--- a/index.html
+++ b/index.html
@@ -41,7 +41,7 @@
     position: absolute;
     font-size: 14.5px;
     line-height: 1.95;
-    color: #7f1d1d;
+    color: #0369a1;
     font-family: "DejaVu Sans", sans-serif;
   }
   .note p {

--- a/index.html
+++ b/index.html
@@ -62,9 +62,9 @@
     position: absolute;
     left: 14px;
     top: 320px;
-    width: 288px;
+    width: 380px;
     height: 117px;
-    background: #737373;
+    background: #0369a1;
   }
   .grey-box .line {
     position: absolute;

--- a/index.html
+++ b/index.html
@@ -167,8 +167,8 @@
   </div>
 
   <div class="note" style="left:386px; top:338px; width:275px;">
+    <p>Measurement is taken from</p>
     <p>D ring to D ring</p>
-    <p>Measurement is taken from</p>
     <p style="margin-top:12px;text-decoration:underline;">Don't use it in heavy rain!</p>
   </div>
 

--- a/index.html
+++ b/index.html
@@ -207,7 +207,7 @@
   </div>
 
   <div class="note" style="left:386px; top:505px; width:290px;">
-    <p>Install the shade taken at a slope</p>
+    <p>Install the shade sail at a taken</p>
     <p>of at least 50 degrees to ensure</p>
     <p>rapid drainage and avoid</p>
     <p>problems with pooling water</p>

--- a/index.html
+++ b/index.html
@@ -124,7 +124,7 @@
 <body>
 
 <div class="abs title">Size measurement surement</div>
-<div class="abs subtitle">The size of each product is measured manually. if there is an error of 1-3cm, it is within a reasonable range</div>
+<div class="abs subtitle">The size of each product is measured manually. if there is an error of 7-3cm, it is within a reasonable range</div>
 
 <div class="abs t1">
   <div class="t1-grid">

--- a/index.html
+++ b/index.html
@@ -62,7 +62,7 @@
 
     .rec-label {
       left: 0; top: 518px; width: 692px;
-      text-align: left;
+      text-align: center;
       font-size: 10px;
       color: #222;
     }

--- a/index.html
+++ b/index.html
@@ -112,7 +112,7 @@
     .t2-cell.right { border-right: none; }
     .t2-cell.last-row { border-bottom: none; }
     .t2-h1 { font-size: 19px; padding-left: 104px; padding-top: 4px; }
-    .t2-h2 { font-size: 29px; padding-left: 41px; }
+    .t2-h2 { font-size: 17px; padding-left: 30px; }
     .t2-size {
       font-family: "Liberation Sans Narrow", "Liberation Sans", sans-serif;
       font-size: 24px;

::::

• **What is required**:
Please show every line of the material that contains the string "Install".

• **Answer box**:
-    <p>Install the shade taken at a slope</p>
+    <p>Install the shade sail at a taken</p>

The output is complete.